■ The problem: Print this span of the material below exactly: the line with "Docker VM setup", the line with "- Fer113bax#1.", and every line between them, but nothing else.

■ Extracted data:
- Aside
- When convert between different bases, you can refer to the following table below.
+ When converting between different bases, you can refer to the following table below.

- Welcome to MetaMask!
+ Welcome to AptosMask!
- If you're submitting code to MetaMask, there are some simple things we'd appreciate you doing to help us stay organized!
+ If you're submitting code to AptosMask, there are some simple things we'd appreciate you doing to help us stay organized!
---
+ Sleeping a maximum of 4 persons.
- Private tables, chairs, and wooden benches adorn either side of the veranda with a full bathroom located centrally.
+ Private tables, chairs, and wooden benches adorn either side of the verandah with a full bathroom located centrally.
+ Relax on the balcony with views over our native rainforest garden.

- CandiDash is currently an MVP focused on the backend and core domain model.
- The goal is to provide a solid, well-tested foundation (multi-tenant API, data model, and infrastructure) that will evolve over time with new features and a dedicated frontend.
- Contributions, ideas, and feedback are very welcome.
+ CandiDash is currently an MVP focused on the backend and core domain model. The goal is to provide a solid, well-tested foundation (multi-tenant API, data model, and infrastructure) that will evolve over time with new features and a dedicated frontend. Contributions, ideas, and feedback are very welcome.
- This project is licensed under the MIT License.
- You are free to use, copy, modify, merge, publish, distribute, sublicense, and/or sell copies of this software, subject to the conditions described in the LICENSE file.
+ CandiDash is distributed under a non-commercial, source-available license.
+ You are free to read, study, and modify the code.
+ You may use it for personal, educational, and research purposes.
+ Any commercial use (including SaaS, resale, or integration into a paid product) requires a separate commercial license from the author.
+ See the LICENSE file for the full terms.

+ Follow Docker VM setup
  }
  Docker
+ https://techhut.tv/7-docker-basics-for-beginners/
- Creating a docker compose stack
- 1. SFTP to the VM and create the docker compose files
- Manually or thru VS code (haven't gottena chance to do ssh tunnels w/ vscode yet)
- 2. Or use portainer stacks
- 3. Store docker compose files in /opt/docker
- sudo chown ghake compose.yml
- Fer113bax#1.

■ Task output:
+ Follow Docker VM setup
  }
  Docker
+ https://techhut.tv/7-docker-basics-for-beginners/
- Creating a docker compose stack
- 1. SFTP to the VM and create the docker compose files
- Manually or thru VS code (haven't gottena chance to do ssh tunnels w/ vscode yet)
- 2. Or use portainer stacks
- 3. Store docker compose files in /opt/docker
- sudo chown ghake compose.yml
- Fer113bax#1.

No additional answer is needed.